We do not store your full payment card details (handled by our payment processor).

4) Data we process

Depending on how you use the Service, we may process:

  • Account data (e.g., email address, sign-in identifiers) to authenticate you.
  • Consent records (timestamps) to document your consent.
  • Usage data (e.g., feature usage events) for analytics and product improvement (only after consent).
  • Session recordings (replay) to understand how users interact with the app and improve the experience (only after consent).
  • Purchase metadata (e.g., what you bought, timestamps) to grant access and handle support.

5) Voice processing (voice evaluation)

If you enable voice features, your audio input is sent to a third-party voice evaluation provider for transcription and feedback.

Important notes:

  • We store your voice recordings and transcripts for up to 1 year for QA and quality improvement.
  • Our voice evaluation provider may also retain API inputs/outputs for a limited period for abuse monitoring and service safety.
  • Automated evaluation: The AI determines whether your response achieved the communication goal and selects the next story branch. This automated decision affects your learning path but does not have legal or similarly significant effects. You can re-record to try again.

6) Analytics and session recordings

If you accept the Terms of Service and Privacy Policy, we may use an analytics provider and a session recording provider to understand how users interact with the Service and to improve it.

Analytics and session recordings are not initialized until you complete the consent flow (both checkboxes accepted), so no analytics data is captured pre-consent.

We aim to minimize what is captured and to avoid recording sensitive text.

7) Payments

Payments are processed by a third-party payment provider. We receive limited purchase metadata needed to grant access and handle support, but we do not receive or store your full card details.

8) Legal bases

We process personal data based on one or more of the following (as applicable):

  • Consent (e.g., voice processing; analytics and session recordings as described in this policy)
  • Performance of a contract (providing the Service you request)
  • Legitimate interests (security, fraud prevention, service reliability), where applicable and lawful

9) Retention

We retain personal data for the periods below, unless a longer period is required by law:

  • Account data: until you request deletion (or we delete inactive accounts according to our internal policies).
  • Consent records: for as long as your account exists and as needed to demonstrate consent (typically up to 3 years after account deletion).
  • Purchase and accounting records: as required by applicable tax/accounting laws (may be up to 10 years in Germany).
  • Analytics events: up to 24 months (or less if you request deletion earlier).
  • Session recordings: up to 30 days (or less if you request deletion earlier).
  • Voice recordings / transcripts: up to 1 year.

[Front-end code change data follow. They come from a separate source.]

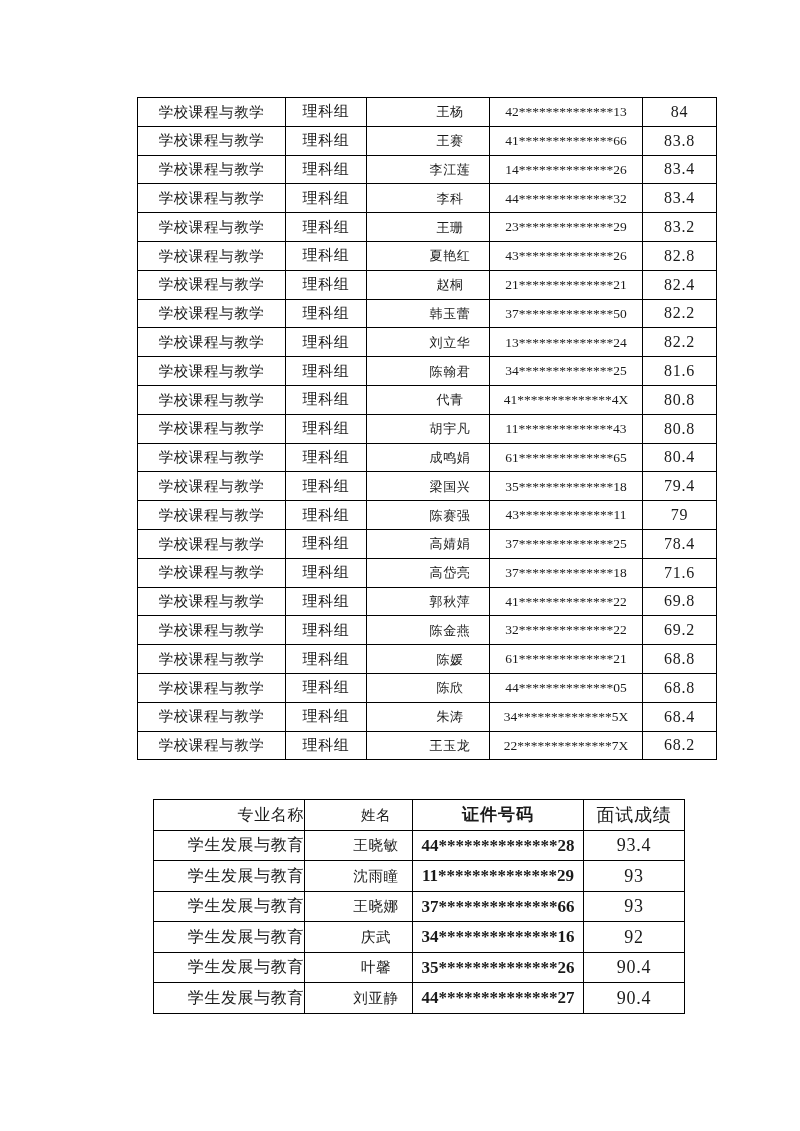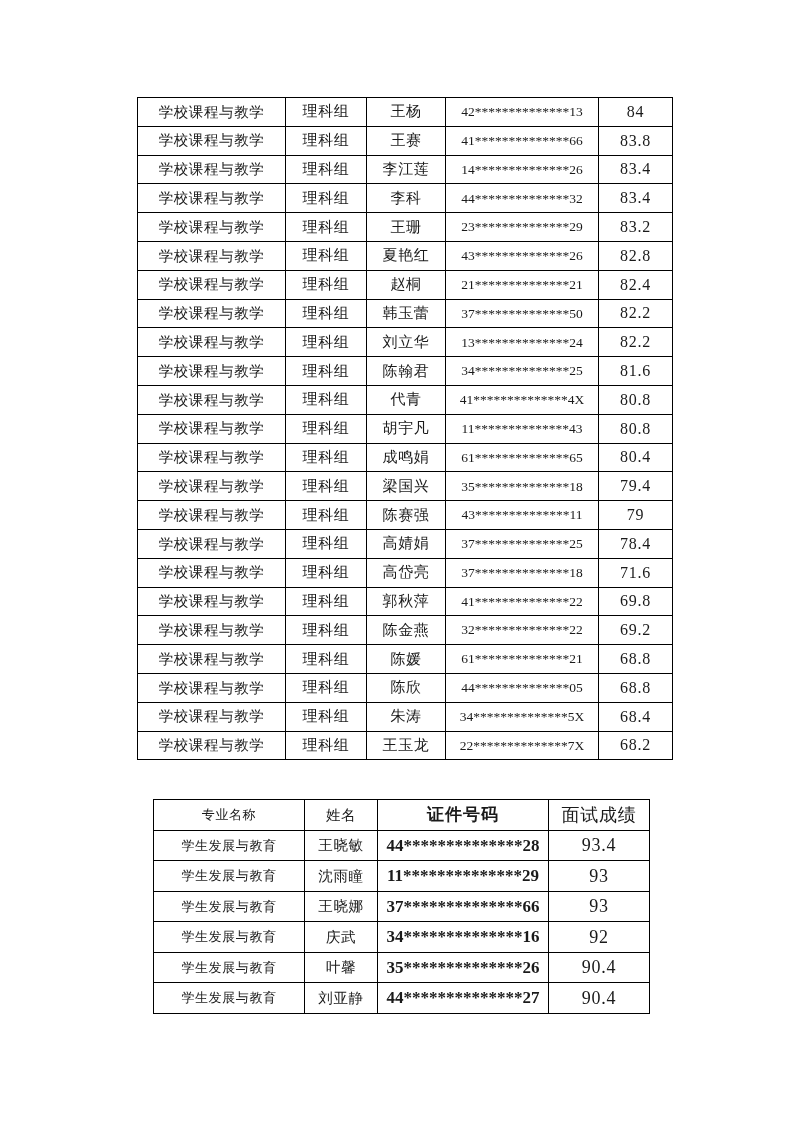--- a/index.html
+++ b/index.html
@@ -51,28 +51,28 @@
     font-weight: normal;
     padding: 0;
     line-height: 1;
     color: #1a1a1a;
   }
 
   
   .t1 td { height: 27.8px; }
   .t1 .c-major  { width: 147px; font-size: 14.5px; letter-spacing: 0.6px; }
   .t1 .c-group  { width: 80px;  font-size: 15px; letter-spacing: 0.6px; }
-  .t1 .c-name   { width: 78px;  font-size: 15px; letter-spacing: 0.6px; }
+  .t1 .c-name   { width: 78px;  font-size: 13px; letter-spacing: 0.6px; padding-left: 44px; }
   .t1 .c-id     { width: 152px; font-size: 13.5px; font-family: "Liberation Serif","DejaVu Serif",serif; letter-spacing: 0px; white-space: nowrap; }
   .t1 .c-score  { width: 73px;  font-size: 16px; letter-spacing: 0.8px; }
 
   
   .t2 td, .t2 th { height: 29.5px; }
-  .t2 .c-major { width: 150px; font-size: 13px; letter-spacing: 0.6px; }
-  .t2 .c-name  { width: 72px;  font-size: 14.5px; letter-spacing: 0.6px; }
+  .t2 .c-major { width: 150px; font-size: 16px; letter-spacing: 0.6px; text-align: right; }
+  .t2 .c-name  { width: 72px;  font-size: 14.5px; letter-spacing: 0.6px; padding-left: 35px; }
   .t2 .c-id    { width: 170px; font-size: 17px; white-space: nowrap; font-weight: bold; }
   .t2 .c-score { width: 100px; font-size: 18px; letter-spacing: 0.8px; }
 
   .t2 thead th { font-size: 14.5px; letter-spacing: 1px; }
 
   .id-cell { font-family: "Liberation Serif", "DejaVu Serif", serif; }
 </style>
 </head>
 <body>
 

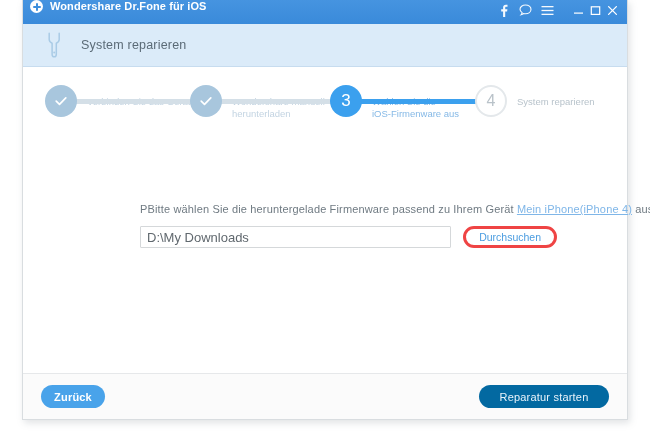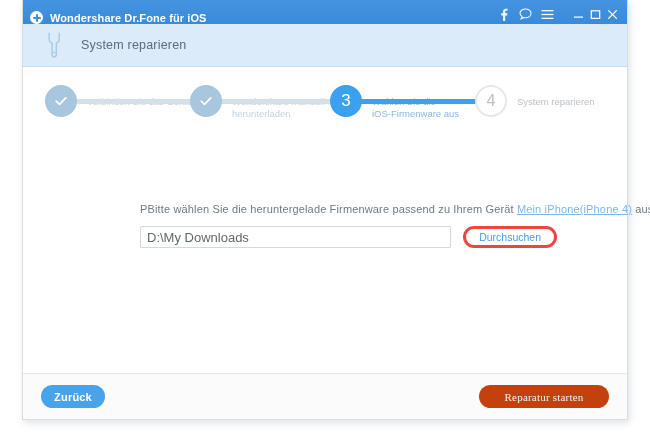--- a/index.html
+++ b/index.html
@@ -26,21 +26,21 @@
     display: flex;
     flex-direction: column;
   }
 
   
   #title-bar {
     height: 24px;
     background: #3d8fdd;
     background: linear-gradient(to bottom, #4694e0, #3a8ada);
     display: flex;
-    align-items: flex-end;
+    align-items: flex-start;
     padding: 0 6px 0 7px;
     flex: 0 0 auto;
     position: relative;
   }
   .app-logo {
     width: 13px;
     height: 13px;
     border-radius: 50%;
     background: #ffffff;
     position: relative;
@@ -233,26 +233,25 @@
     border-radius: 12px;
     height: 23px;
     font-family: "Liberation Sans", sans-serif;
     font-size: 11px;
     color: #ffffff;
     cursor: pointer;
     letter-spacing: .2px;
   }
   #back-button { background: #49a3ea; width: 64px; font-weight: bold; }
   #start-button {
-    background: #c2410c;
+    background: #0369a1;
     color: #e9f3fb;
     width: 130px;
     margin-left: auto;
     cursor: default;
-    font-family: Liberation Serif, serif;
   }
 </style>
 </head>
 <body>
 
 <div id="app-window">
 
   <div id="title-bar">
     <div class="app-logo"></div>
     <div id="app-title">Wondershare Dr.Fone für iOS</div>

10) International transfers

Some providers may process data outside the EEA (for example, US-hosted services). Where required, transfers rely on appropriate safeguards (such as standard contractual clauses) and other measures as provided by the relevant vendors.

11) Your rights

Depending on your location and applicable law, you may have rights including access, rectification, deletion, restriction, portability, and objection, and the right to withdraw consent.

You also have the right to lodge a complaint with a data protection supervisory authority in your country of residence.

To exercise your rights, contact: info@expatspeak.com

12) Changes to this policy

We may update this Privacy Policy from time to time. Material changes may require re-consent before continued use.